Pouco a pouco, porém, o músico observou as mudanças na música contemporânea em geral e suas canções foram ganhando corpo. “A expressão muda com o tempo, daqui a pouco já são outras buscas estéticas que estão no ar. Fui vendo de longe e fiquei lá com meu piano na sala, me devolvendo pouco a pouco para mim mesmo, naturalmente. Nada disso foi pensado, mas foi vivido de maneira muito profunda.”

Na intenção de “traduzir sua história em um novo território sônico”, Jeneci convocou o produtor e músico Pedro Bernardes – à dupla se juntou mais tarde Lux Ferreira, também produtor. O trio ergueu o disco a partir de bases sonoras diversas que construíram um caminho particular, e Jeneci compara o processo a adubar e regar uma muda, e então passar a cuidar dela. 
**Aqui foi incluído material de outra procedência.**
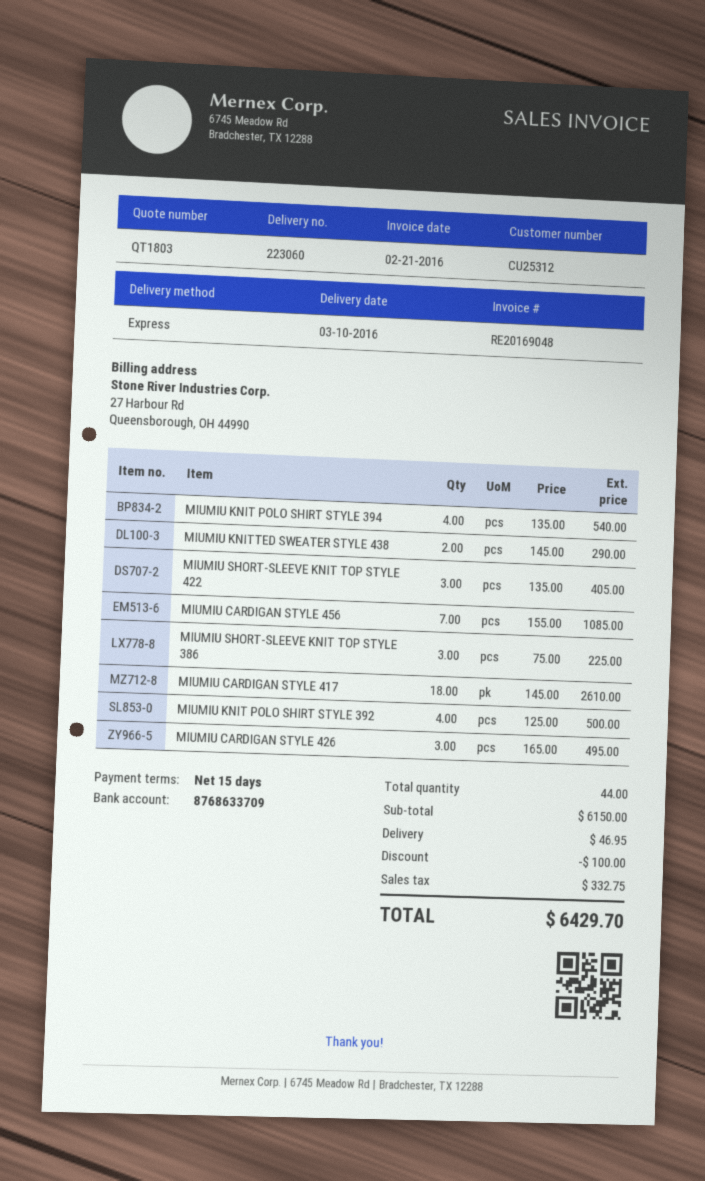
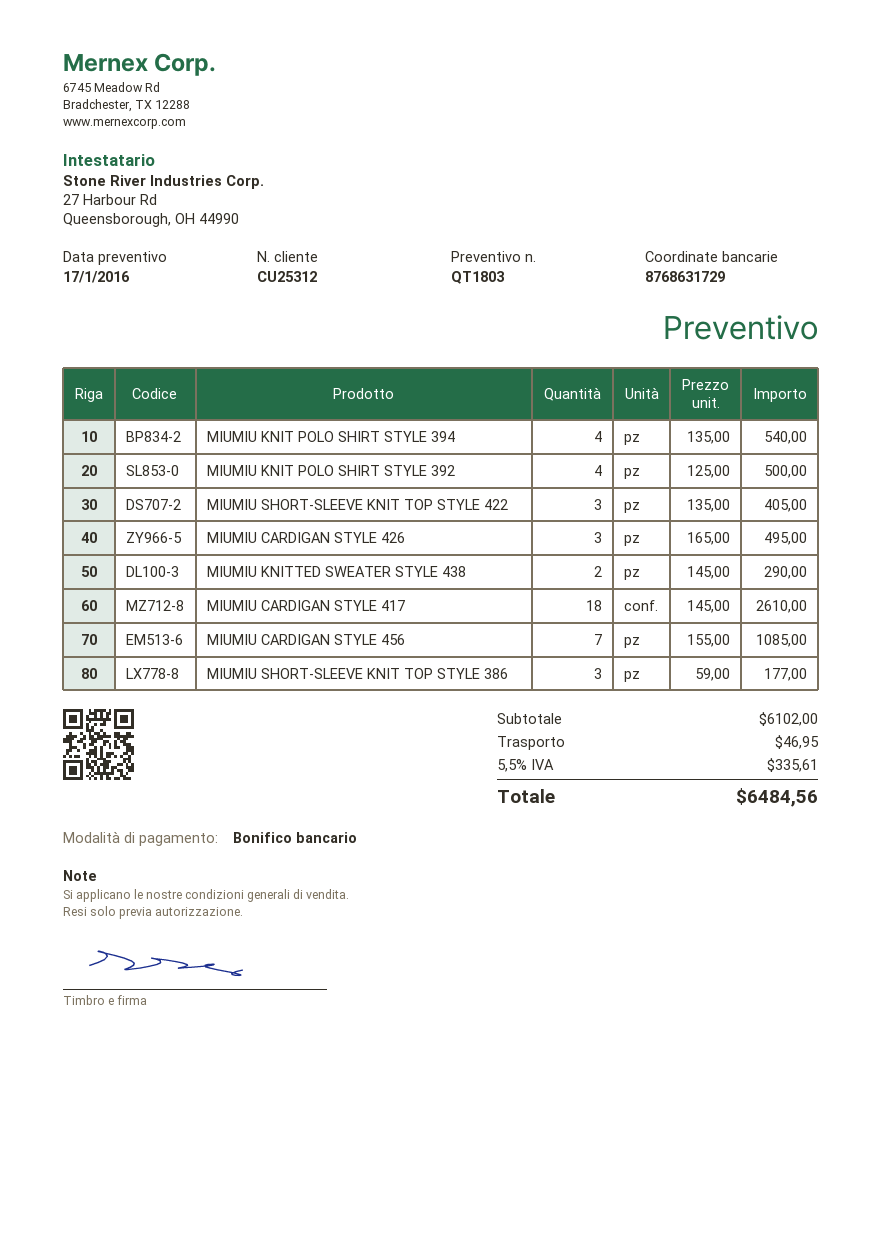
bank account: 8768633709 -> 8768631729
MIUMIU SHORT-SLEEVE KNIT TOP STYLE 386: 3 x 75.00 = 225.00 -> 3 x 59.00 = 177.00
subtotal: 6150.00 -> 6102.00
discount: 100.00 -> none
tax: 332.75 -> 335.61
total: 6429.70 -> 6484.56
“A minha preocupação está em ter força sonora”, explica. “Prezo muito pela excelência. Não digo que a alcanço, mas olho muito para ela. Aprendi muito nesse disco: lidar com o desconhecido na hora da criação, e não só com a arte de controlar a arte. Porque fazer música, até certa medida, tem a ver com fazer um produto. É o que aconteceu no show biz. Mas aprendi muito com o Pedro a não se colocar à frente da coisa toda, num sentido filosófico. Comecei a criar menos expectativa da resposta do mundo, e dar mais energia para minha entrega, minha presença, e com ajuda de outras pessoas, lançar o trabalho.”

Ele conta como o processo do trio – diferentemente do que seria com uma banda no estúdio, por exemplo – apresentou resultados inusitados, como na faixa Redenção, que une “canto gregoriano, bateria de frevo e guitarra Enio Morricone”, nas suas palavras. “Não daria tempo de fazer isso se fosse apenas com um dia e com banda. Porque é processual. E isso brota, e aí você não pensa em mais nada, a não ser fazer aquilo vingar no seu território potente.”
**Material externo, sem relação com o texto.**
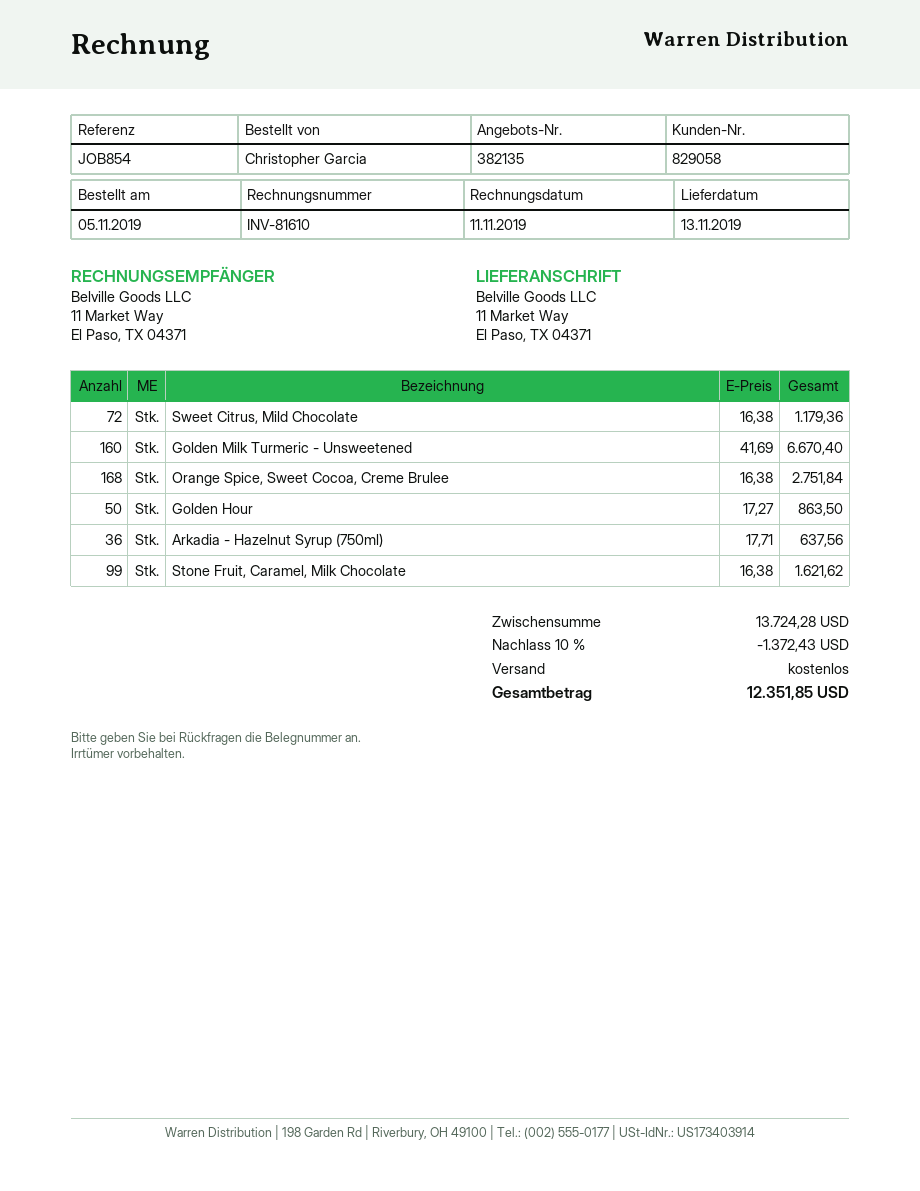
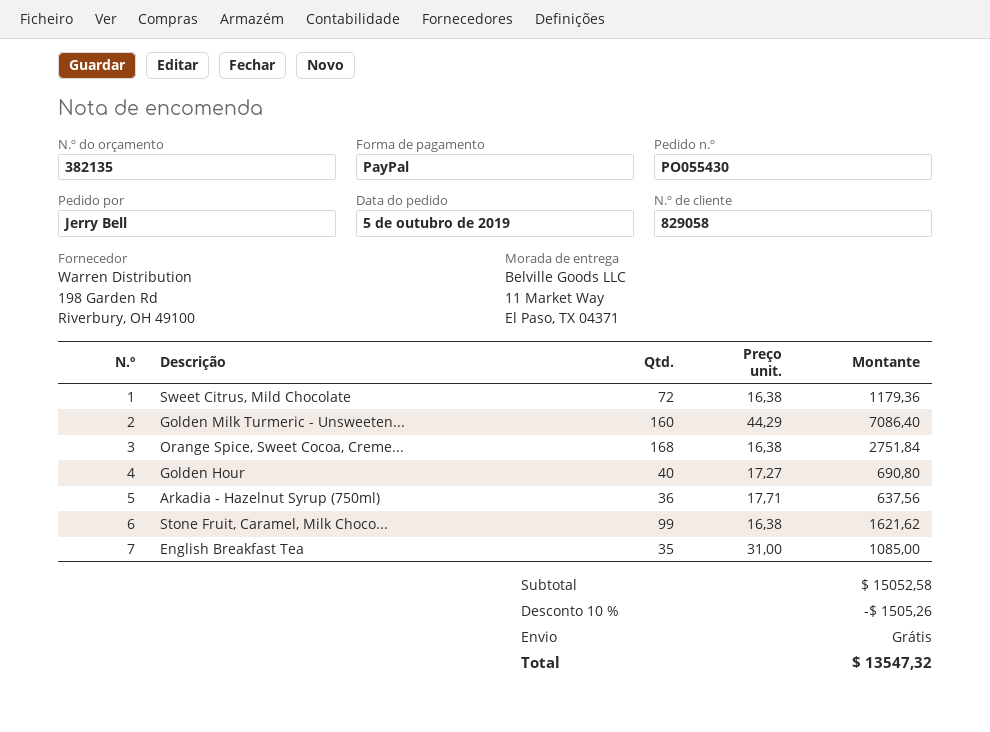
order date: 2019-11-05 -> 2019-10-05
ordered by: Christopher Garcia -> Jerry Bell
Golden Milk Turmeric - Unsweetened: 160 x 41.69 = 6670.40 -> 160 x 44.29 = 7086.40
Golden Hour: 50 x 17.27 = 863.50 -> 40 x 17.27 = 690.80
English Breakfast Tea: none -> 35 x 31.00 = 1085.00
subtotal: 13724.28 -> 15052.58
discount: 10% = 1372.43 -> 10% = 1505.26
total: 12351.85 -> 13547.32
A primeira faixa do disco, porém, partiu de uma necessidade particular de falar sobre o planeta. Os primeiros sons que se ouvem em Emergencial são as notas suaves de um canto indígena – executado pela cantora Ikashawhu, da tribo iauanauá. “A narrativa da minha canção é como se fosse o planeta Terra em primeira pessoa”, explica Jeneci. “Mas questionei: qual é a voz do planeta além da natureza? São os índios, os guardiães do mundo. E mais do que isso: um canto feminino. Os iauanauás têm um canto suave. A ideia era que viesse um sopro de uma voz feminina. Ela canta ali sobre uma arara vermelha que teve sua terra usurpada e não pode voltar.”

É o “abre caminho” do disco – que ainda explora sons do baião, do frevo, das bandas de pífanos de Caruaru sem esquecer dos contornos pop. Um disco, enfim, de Marcelo Jeneci.